═══ Material provided ═══

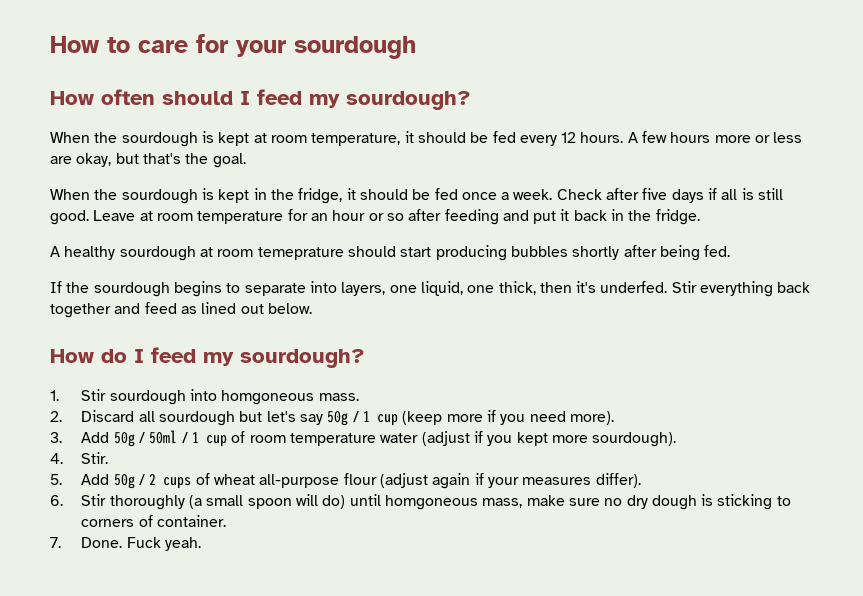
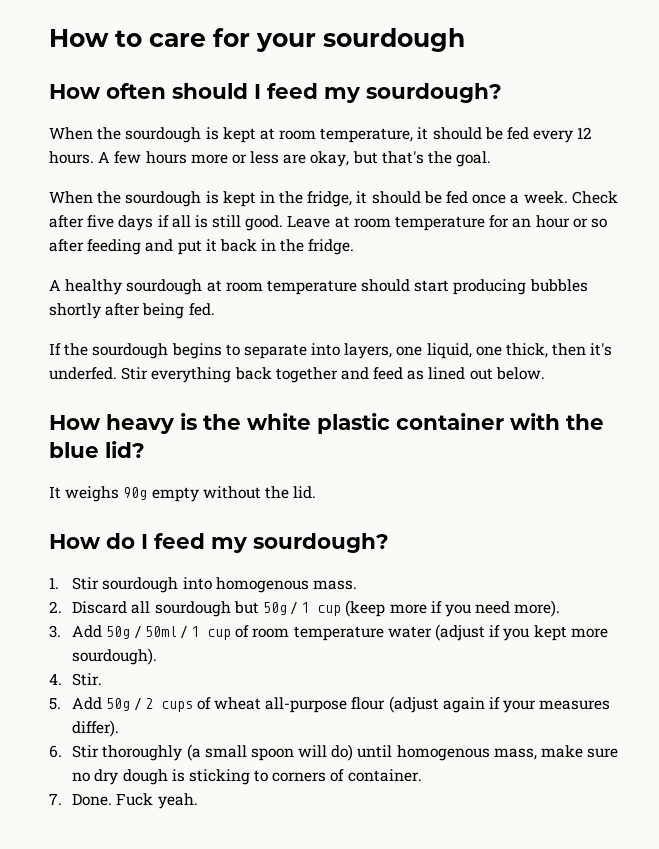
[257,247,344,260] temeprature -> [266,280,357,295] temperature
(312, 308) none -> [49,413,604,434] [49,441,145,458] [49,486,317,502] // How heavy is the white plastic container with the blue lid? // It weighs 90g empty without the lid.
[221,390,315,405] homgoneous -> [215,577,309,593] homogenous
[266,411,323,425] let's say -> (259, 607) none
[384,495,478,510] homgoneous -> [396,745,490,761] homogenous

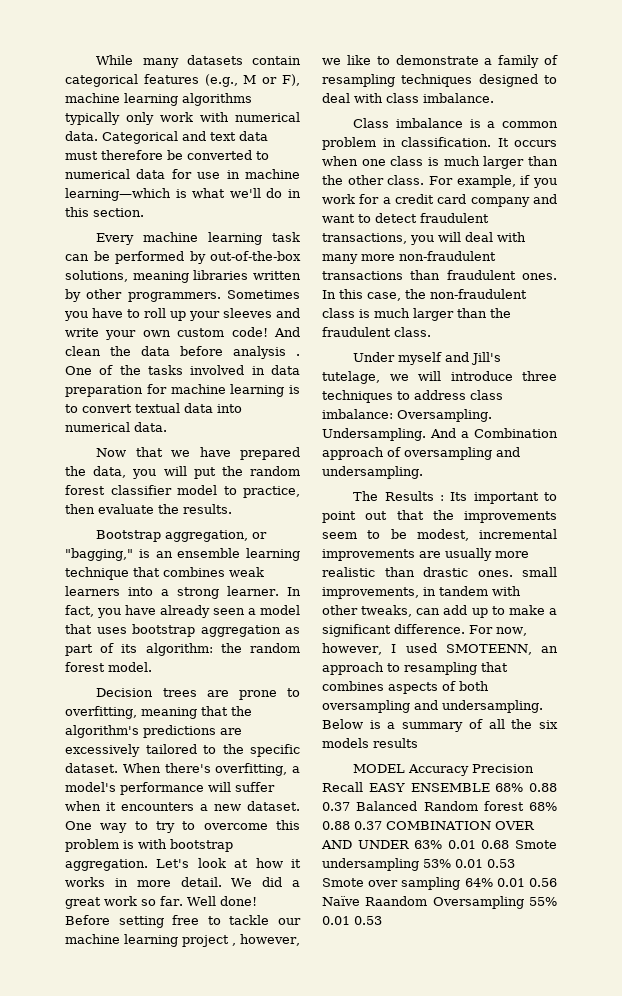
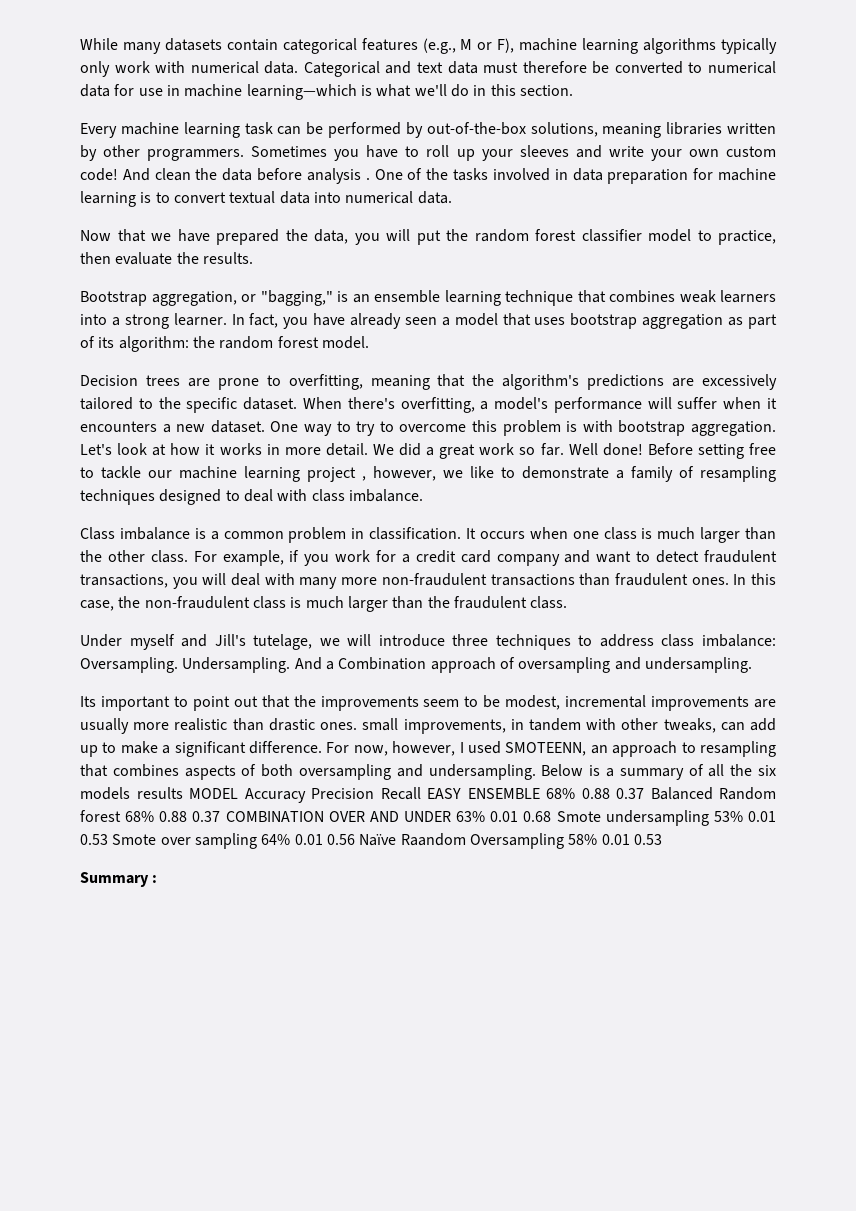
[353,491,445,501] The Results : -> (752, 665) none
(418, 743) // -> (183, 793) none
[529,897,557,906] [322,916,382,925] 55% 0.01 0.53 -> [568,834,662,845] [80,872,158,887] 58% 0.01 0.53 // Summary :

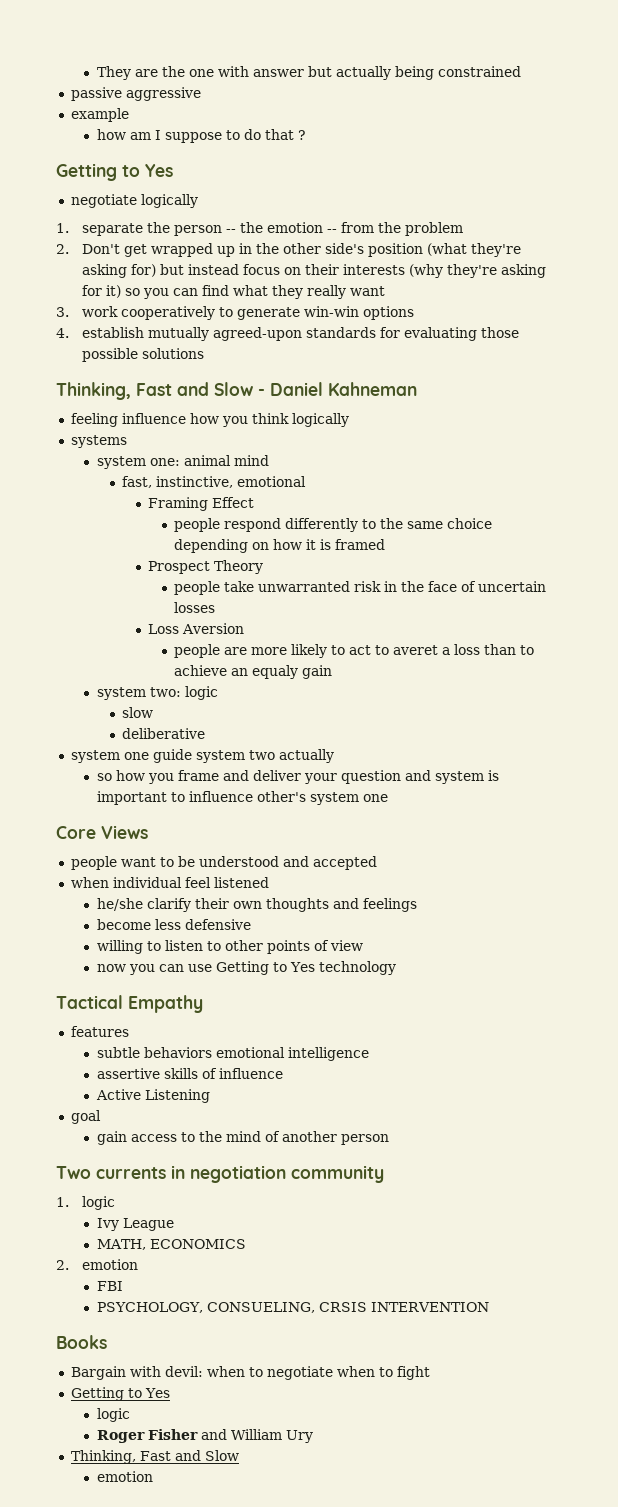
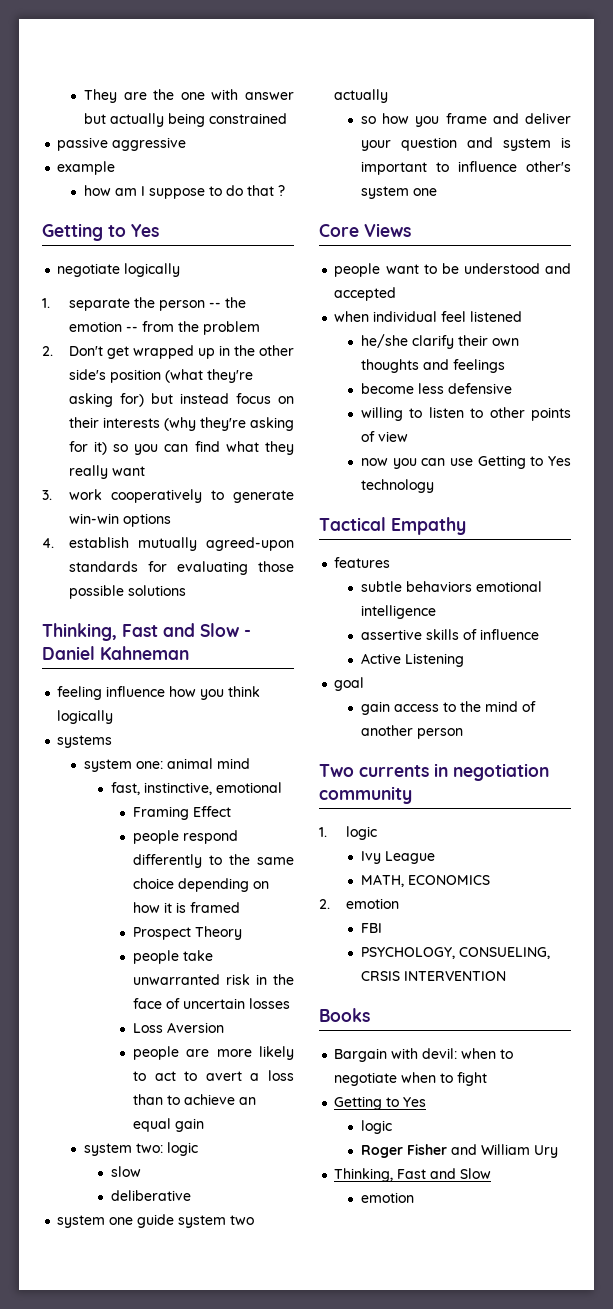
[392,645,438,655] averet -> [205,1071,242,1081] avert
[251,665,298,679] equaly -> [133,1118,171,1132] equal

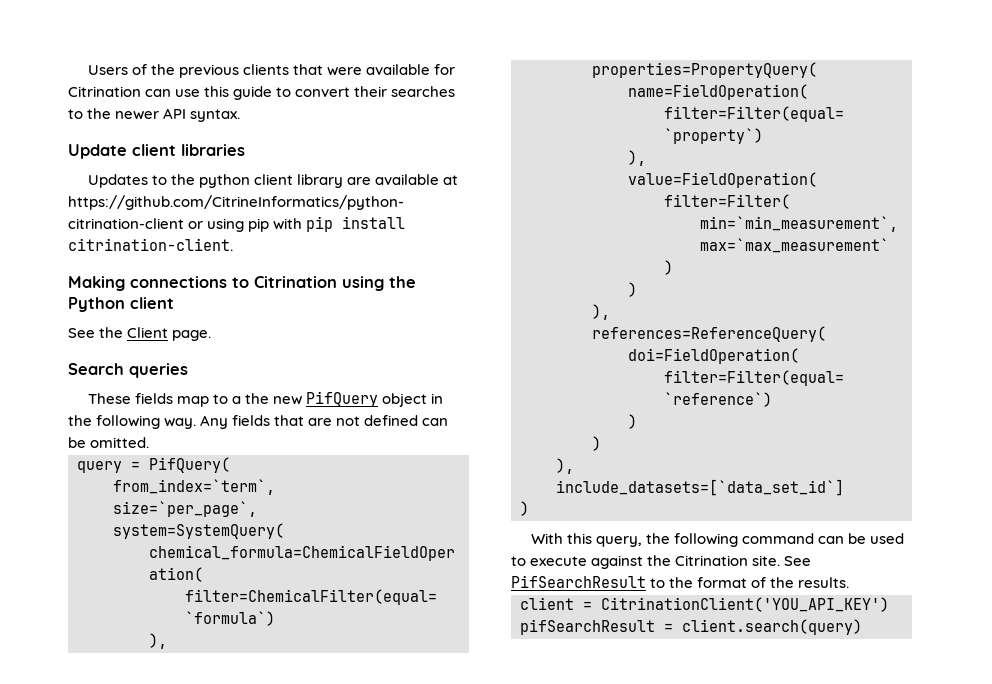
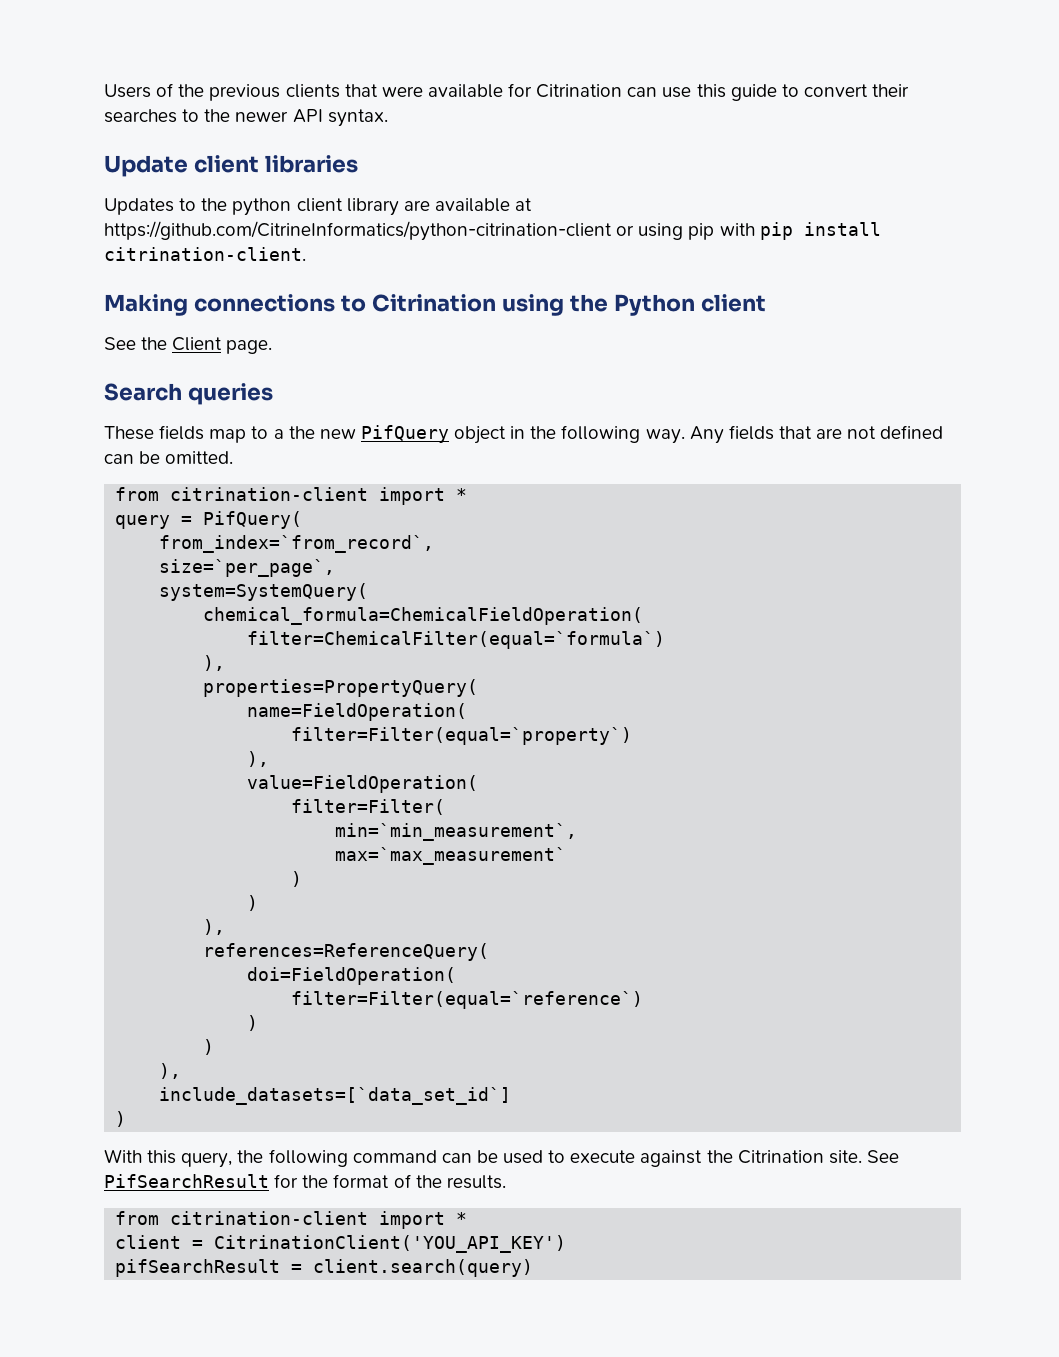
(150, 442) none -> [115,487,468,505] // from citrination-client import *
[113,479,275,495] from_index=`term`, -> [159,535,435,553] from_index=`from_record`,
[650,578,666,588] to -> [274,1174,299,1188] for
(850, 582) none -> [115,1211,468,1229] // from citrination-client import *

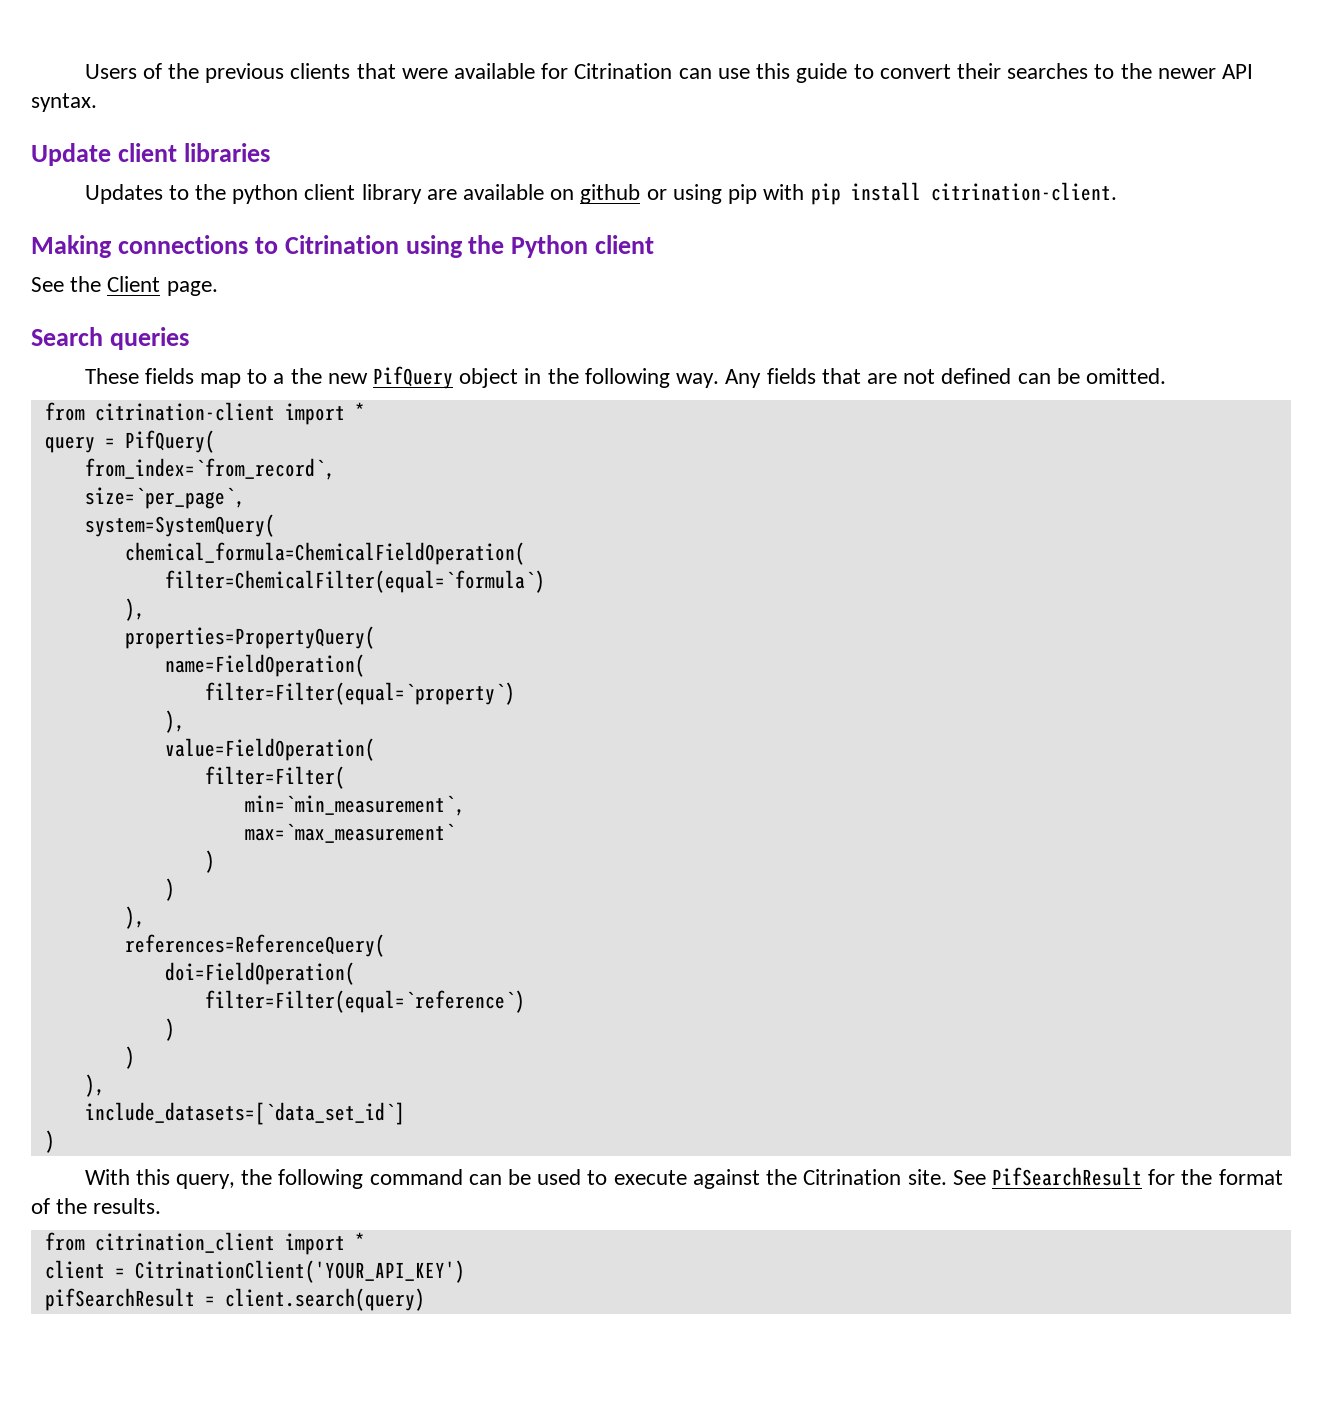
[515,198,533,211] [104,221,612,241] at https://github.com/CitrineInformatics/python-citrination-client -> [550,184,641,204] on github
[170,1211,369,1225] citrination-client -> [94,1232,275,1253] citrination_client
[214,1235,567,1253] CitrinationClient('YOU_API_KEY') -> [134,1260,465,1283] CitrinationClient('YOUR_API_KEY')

═══

Starting at the line above that holds "[266,411,323,425] let's say", return each line up to and including the one that holds "(850, 582) none", exactly as written, minus any pictures.

[266,411,323,425] let's say -> (259, 607) none
[384,495,478,510] homgoneous -> [396,745,490,761] homogenous

[353,491,445,501] The Results : -> (752, 665) none
(418, 743) // -> (183, 793) none
[529,897,557,906] [322,916,382,925] 55% 0.01 0.53 -> [568,834,662,845] [80,872,158,887] 58% 0.01 0.53 // Summary :

[392,645,438,655] averet -> [205,1071,242,1081] avert
[251,665,298,679] equaly -> [133,1118,171,1132] equal

(150, 442) none -> [115,487,468,505] // from citrination-client import *
[113,479,275,495] from_index=`term`, -> [159,535,435,553] from_index=`from_record`,
[650,578,666,588] to -> [274,1174,299,1188] for
(850, 582) none -> [115,1211,468,1229] // from citrination-client import *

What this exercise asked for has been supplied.